"There'll be more telemedicine, online K-12 classes, working from home, etc.
“COVID-19 will sweep away many of the artificial barriers to moving more of our lives online...It turns out, an awful lot of meetings (and doctors' appointments and classes) really could have been an email. And now they will be.” — Katherine Mangu-Ward, editor-in-chief of Reason magazine
"We'll prioritize social infrastructure:
“When this ends, we will reorient our politics and make substantial new investments in public goods—for health, especially—and public services. I don't think we will become less communal. Instead, we will be better able to see how our fates are linked. The cheap burger I eat from a restaurant that denies paid sick leave to its cashiers and kitchen staff makes me more vulnerable to illness…” — Eric Klinenberg, director of the Institute for Public Knowledge at New York University and author of Palaces for the People.
"Manufacturing will skew closer to home, and with fewer stops:
“Companies will now rethink and shrink the multistep, multicountry supply chains that dominate production today...Governments will intervene as well, forcing what they consider strategic industries to have domestic backup plans and reserves. Profitability will fall, but supply stability should rise.” — Shannon K. O'Neil, senior fellow for Latin America Studies at the Council on Foreign Relations and author of Two Nations Indivisible
"Investments will change. “There will be a lower ROI on investment assets. Share buyback, dividends and market cap shrinkage will diminish greatly. Public and private corporations will deleverage and hold more cash, likely reducing stock market returns over the next decade. This may be imposed by bailouts or simply market forces.” —Mark Deuitch, recovering investment banker and founder of PeopleClaim.com and Rhubarb."
"Potential employees and investors will be able to look at how companies responded to the COVID-19 crisis as a metric for company values. This may influence their decision to work for or invest in the company."

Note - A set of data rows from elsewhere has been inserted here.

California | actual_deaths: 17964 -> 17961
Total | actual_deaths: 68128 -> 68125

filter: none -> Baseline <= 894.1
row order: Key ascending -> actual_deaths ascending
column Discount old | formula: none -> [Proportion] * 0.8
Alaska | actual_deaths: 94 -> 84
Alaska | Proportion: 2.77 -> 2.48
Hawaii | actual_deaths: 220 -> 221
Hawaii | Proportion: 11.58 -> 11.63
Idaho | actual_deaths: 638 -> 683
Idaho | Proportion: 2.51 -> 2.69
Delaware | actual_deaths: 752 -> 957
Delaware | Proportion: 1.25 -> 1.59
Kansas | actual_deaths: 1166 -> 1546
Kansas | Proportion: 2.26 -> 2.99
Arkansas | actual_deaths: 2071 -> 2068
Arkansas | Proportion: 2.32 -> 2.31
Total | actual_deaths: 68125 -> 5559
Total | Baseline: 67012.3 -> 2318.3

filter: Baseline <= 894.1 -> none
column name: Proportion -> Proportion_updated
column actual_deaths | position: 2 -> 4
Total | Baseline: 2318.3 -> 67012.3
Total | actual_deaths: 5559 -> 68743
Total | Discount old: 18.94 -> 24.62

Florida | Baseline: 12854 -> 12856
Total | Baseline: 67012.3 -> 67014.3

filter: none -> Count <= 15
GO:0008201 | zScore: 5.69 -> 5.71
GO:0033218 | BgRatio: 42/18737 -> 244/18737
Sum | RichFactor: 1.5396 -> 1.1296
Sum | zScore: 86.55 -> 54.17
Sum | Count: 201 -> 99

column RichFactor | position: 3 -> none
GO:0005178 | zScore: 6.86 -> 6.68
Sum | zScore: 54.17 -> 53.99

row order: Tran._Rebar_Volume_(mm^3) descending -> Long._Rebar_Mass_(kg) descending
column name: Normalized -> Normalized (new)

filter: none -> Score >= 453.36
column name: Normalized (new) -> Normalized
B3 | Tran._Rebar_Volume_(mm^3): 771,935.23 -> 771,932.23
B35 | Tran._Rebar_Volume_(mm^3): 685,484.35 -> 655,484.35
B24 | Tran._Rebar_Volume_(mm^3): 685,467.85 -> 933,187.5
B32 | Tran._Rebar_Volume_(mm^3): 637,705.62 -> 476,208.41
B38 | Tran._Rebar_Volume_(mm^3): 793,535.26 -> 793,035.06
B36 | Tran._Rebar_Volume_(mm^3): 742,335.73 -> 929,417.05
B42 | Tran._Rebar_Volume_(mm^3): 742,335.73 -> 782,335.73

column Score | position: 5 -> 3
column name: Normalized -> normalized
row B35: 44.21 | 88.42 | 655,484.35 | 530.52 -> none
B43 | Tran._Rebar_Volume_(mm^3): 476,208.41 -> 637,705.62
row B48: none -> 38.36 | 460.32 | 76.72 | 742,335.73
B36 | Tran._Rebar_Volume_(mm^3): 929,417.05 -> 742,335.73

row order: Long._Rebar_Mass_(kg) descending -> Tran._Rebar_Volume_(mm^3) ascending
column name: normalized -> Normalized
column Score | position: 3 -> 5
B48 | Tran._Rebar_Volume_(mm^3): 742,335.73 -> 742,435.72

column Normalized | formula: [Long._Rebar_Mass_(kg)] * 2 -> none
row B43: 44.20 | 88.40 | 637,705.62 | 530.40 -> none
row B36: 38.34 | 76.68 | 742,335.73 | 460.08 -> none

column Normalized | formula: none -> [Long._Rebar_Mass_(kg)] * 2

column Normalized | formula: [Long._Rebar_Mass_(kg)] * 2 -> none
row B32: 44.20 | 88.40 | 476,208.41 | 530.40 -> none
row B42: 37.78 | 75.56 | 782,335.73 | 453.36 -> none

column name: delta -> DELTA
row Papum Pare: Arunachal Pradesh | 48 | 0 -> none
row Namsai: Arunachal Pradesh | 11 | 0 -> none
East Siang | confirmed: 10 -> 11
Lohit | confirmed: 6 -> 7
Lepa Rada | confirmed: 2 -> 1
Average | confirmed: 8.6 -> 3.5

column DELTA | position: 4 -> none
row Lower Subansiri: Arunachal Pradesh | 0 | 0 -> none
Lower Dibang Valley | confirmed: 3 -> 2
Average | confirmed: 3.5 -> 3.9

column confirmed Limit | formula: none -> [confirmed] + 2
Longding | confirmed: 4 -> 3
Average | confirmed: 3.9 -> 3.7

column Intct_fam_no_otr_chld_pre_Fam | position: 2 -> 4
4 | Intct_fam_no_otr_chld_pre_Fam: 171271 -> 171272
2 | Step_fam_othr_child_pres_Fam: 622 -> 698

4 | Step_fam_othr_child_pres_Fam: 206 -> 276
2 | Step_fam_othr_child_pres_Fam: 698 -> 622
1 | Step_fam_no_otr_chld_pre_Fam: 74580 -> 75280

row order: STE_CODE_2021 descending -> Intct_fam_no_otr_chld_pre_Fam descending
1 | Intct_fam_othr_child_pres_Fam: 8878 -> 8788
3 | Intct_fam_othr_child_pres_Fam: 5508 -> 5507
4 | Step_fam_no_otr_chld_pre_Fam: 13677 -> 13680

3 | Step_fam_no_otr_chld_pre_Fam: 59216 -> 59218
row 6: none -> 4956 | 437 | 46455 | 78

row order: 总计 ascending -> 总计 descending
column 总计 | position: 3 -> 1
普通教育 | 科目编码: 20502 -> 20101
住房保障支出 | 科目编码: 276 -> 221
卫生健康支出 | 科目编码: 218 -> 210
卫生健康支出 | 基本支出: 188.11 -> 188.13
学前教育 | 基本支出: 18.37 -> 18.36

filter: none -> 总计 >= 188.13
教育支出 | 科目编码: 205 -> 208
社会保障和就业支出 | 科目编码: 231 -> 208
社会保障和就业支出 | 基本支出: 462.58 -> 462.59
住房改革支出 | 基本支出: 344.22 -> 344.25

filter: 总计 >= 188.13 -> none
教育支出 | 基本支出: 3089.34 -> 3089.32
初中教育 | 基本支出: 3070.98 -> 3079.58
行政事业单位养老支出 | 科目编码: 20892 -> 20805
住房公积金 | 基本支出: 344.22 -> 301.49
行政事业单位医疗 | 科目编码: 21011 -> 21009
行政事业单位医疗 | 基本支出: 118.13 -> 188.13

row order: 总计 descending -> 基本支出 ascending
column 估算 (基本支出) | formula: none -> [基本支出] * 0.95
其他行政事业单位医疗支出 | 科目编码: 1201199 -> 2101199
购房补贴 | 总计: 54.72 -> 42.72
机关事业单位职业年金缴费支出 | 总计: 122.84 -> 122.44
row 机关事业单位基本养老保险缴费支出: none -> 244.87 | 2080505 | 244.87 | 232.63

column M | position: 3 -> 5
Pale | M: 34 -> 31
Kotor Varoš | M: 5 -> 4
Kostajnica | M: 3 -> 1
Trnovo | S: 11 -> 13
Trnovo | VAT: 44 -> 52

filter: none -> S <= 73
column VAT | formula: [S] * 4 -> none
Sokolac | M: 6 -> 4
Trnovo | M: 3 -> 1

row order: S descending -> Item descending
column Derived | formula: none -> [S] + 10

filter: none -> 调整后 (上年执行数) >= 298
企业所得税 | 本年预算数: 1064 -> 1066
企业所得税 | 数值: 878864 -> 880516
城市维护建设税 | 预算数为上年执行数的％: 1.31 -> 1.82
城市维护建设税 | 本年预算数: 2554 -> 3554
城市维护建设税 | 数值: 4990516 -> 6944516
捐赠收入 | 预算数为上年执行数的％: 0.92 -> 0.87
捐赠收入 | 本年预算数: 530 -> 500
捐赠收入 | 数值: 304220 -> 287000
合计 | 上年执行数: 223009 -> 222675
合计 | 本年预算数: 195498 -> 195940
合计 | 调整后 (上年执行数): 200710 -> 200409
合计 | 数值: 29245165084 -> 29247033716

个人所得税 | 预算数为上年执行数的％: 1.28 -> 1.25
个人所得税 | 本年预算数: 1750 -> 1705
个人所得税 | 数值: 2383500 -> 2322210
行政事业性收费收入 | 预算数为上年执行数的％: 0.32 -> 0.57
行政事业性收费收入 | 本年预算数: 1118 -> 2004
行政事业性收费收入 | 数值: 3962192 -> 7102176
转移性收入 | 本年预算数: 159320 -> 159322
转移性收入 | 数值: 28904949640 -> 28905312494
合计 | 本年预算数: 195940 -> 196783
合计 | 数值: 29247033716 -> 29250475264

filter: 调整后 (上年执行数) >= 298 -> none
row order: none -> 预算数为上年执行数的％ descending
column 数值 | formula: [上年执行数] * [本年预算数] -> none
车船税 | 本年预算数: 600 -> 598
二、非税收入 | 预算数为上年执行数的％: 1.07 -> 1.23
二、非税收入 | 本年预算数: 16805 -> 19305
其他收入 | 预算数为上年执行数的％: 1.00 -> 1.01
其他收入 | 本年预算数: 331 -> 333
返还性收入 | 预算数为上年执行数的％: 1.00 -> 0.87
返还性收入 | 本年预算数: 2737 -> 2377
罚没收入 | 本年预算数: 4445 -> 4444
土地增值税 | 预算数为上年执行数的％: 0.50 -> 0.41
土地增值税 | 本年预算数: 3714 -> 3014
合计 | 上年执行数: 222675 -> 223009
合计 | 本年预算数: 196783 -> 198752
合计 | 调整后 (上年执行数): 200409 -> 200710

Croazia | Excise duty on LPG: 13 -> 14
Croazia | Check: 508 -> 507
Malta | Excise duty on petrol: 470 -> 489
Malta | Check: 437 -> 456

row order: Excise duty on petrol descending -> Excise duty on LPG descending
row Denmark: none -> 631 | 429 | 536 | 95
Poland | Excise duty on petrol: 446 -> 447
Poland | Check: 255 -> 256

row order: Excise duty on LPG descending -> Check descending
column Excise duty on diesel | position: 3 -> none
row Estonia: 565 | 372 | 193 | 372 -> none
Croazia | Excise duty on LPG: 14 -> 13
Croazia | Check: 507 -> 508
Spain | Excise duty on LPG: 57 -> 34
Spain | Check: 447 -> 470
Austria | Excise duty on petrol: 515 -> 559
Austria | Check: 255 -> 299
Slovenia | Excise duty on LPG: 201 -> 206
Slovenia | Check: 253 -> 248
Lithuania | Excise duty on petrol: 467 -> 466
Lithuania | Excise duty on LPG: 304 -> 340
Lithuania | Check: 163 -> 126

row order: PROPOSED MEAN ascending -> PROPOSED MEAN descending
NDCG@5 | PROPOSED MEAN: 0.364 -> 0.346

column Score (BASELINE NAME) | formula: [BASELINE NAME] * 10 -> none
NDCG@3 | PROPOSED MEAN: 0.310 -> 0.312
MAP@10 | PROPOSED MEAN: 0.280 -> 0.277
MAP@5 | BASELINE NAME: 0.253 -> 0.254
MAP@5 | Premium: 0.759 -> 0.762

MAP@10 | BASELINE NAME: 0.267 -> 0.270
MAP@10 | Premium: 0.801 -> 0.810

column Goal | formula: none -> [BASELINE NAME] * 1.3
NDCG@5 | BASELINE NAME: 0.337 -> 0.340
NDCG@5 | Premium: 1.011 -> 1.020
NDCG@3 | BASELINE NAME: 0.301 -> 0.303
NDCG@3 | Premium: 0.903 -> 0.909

"Expertise will once again be important.
“The COVID-19 crisis...has already forced people back to accepting that expertise matters. It was easy to sneer at experts until a pandemic arrived, and then people wanted to hear from medical professionals like Anthony Fauci.” — Tom Nichols, National security expert and the author of the The Death of Expertise
"Advanced practice healthcare practitioners (e.g. nurse practitioners, genetic counselors, etc.) will gain more autonomy in response to physician shortage."